The second opportunity is replacing the world's least efficient power stations with new high-efficiency plants. Energy losses in the generation and distribution of electricity alone represent close to 25% of global energy demand today. This waste could be significantly cut with new technologies such as advanced combined-cycle gas turbines. Globally, replacing the least efficient power plants could cut 2020 demand by another 6 million barrels of oil per day. For instance, Russia could replace its entire gas-fired capacity, and see a payback in two years.
China's residential and commercial buildings are third in our top five priorities. With the explosion of China's middle class, energy consumption by households and nonindustrial businesses will grow at close to 5% annually, more than doubling by 2020. However, constructing new buildings with world-class insulation standards and installing energy-efficient heating and cooling equipment would help reduce demand by the equivalent of 4 million barrels of oil daily.
U.S. Homes Are Lagging
The fourth area of rich potential is U.S. homes, the single largest consumer of energy in the world.
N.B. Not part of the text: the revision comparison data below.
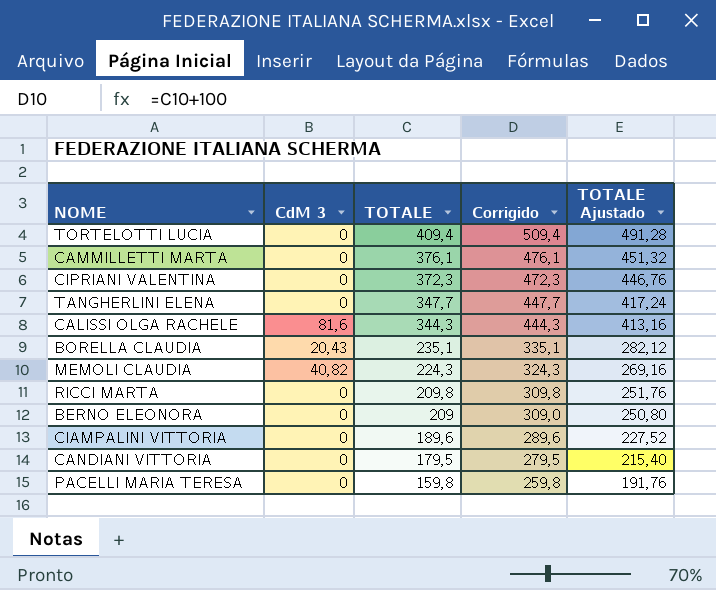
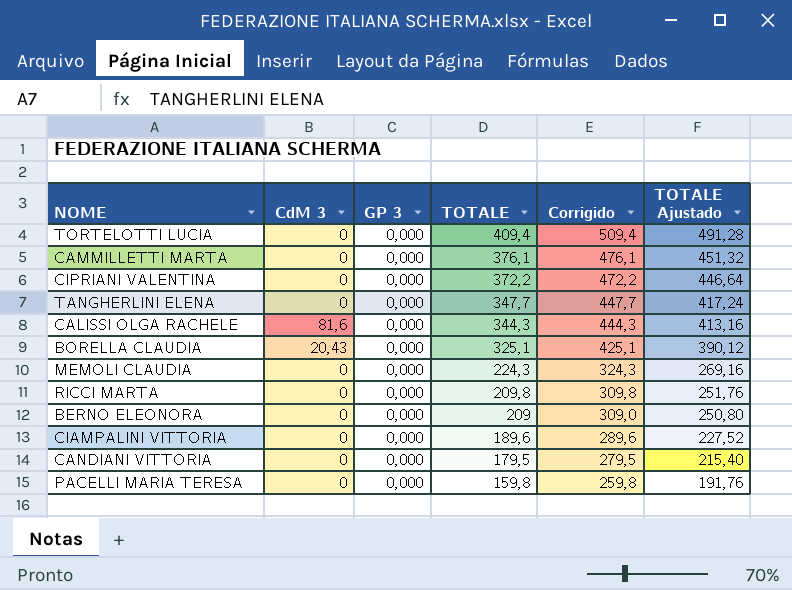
column GP 3 | position: none -> 3
CIPRIANI VALENTINA | TOTALE: 372,3 -> 372,2
CIPRIANI VALENTINA | Corrigido: 472,3 -> 472,2
CIPRIANI VALENTINA | TOTALE Ajustado: 446,76 -> 446,64
BORELLA CLAUDIA | TOTALE: 235,1 -> 325,1
BORELLA CLAUDIA | Corrigido: 335,1 -> 425,1
BORELLA CLAUDIA | TOTALE Ajustado: 282,12 -> 390,12
MEMOLI CLAUDIA | CdM 3: 40,82 -> 0

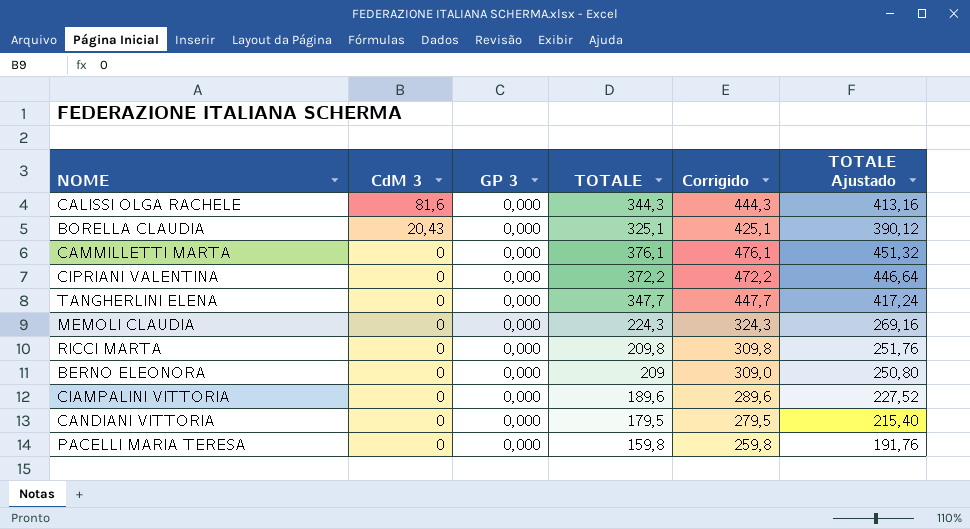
row order: TOTALE descending -> CdM 3 descending
row TORTELOTTI LUCIA: 0 | 0,000 | 409,4 | 509,4 | 491,28 -> none

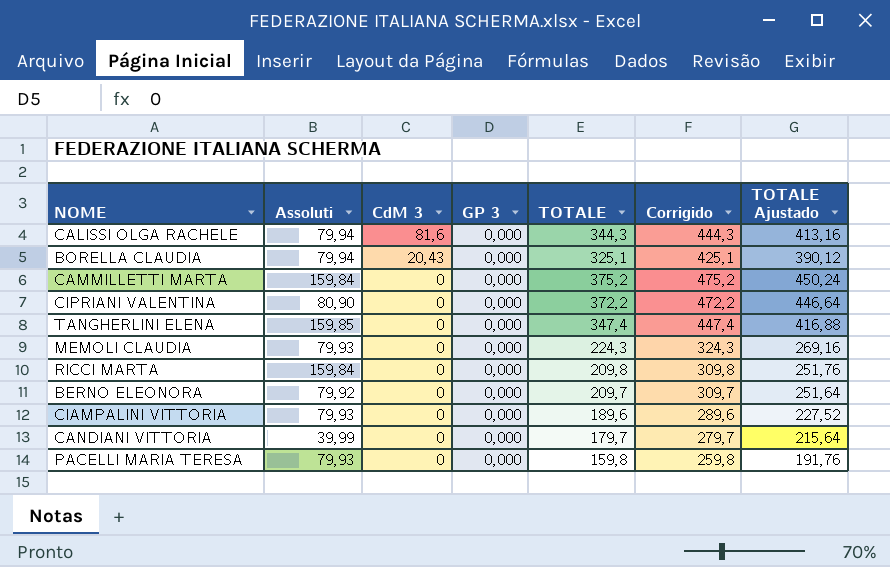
column Assoluti | position: none -> 2
CAMMILLETTI MARTA | TOTALE: 376,1 -> 375,2
CAMMILLETTI MARTA | Corrigido: 476,1 -> 475,2
CAMMILLETTI MARTA | TOTALE Ajustado: 451,32 -> 450,24
TANGHERLINI ELENA | TOTALE: 347,7 -> 347,4
TANGHERLINI ELENA | Corrigido: 447,7 -> 447,4
TANGHERLINI ELENA | TOTALE Ajustado: 417,24 -> 416,88
BERNO ELEONORA | TOTALE: 209 -> 209,7
BERNO ELEONORA | Corrigido: 309,0 -> 309,7
BERNO ELEONORA | TOTALE Ajustado: 250,80 -> 251,64
CANDIANI VITTORIA | TOTALE: 179,5 -> 179,7
CANDIANI VITTORIA | Corrigido: 279,5 -> 279,7
CANDIANI VITTORIA | TOTALE Ajustado: 215,40 -> 215,64

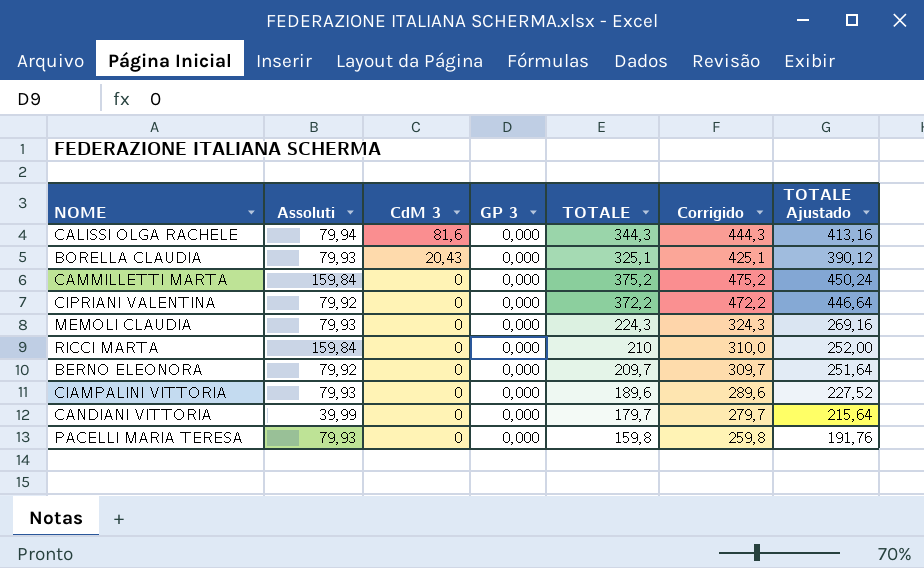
row TANGHERLINI ELENA: 159,85 | 0 | 0,000 | 347,4 | 447,4 | 416,88 -> none
BORELLA CLAUDIA | Assoluti: 79,94 -> 79,93
CIPRIANI VALENTINA | Assoluti: 80,90 -> 79,92
RICCI MARTA | TOTALE: 209,8 -> 210
RICCI MARTA | Corrigido: 309,8 -> 310,0
RICCI MARTA | TOTALE Ajustado: 251,76 -> 252,00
If the energy efficiency of all U.S. households were to increase to the levels of California or Europe, global residential energy demand in 2020 could decline by more than a third—the equivalent of nearly 4 million barrels of oil a day.
A typical U.S. family can retrofit incandescent bulbs with compact fluorescent lighting fixtures and get a payback in less than a year; or replace obsolete heating and cooling equipment with a state-of-the-art heat pump and save 25% of the annual heating and cooling bill for less than $1,000 extra cost. The opportunity is even larger in new homes, where the most efficient heating and cooling package saves 50% of the energy consumption required by current standards, or $400 annually for an average household.
Today, high prices for many energy-efficient ovens, refrigerators, and the like are a turnoff for many consumers. However, if policy makers tightened standards, production of such appliances would rise, cutting their cost.
The fifth priority is to reduce fuel subsidies that shield consumers from the true price of energy they use—and therefore encourage overconsumption. We estimate that reducing fuel subsidies by 80% globally (largely in the Middle East, Venezuela, and Mexico) would reduce global demand for road transportation fuel by 5% of the global sector's demand in 2020.
The challenges of climate change and the security of energy supply often appear insurmountable. However, we already have the ability to make deep cuts in energy-demand growth, and in a practical, relatively painless way. This, surely, is an agenda around which we can build a global political consensus.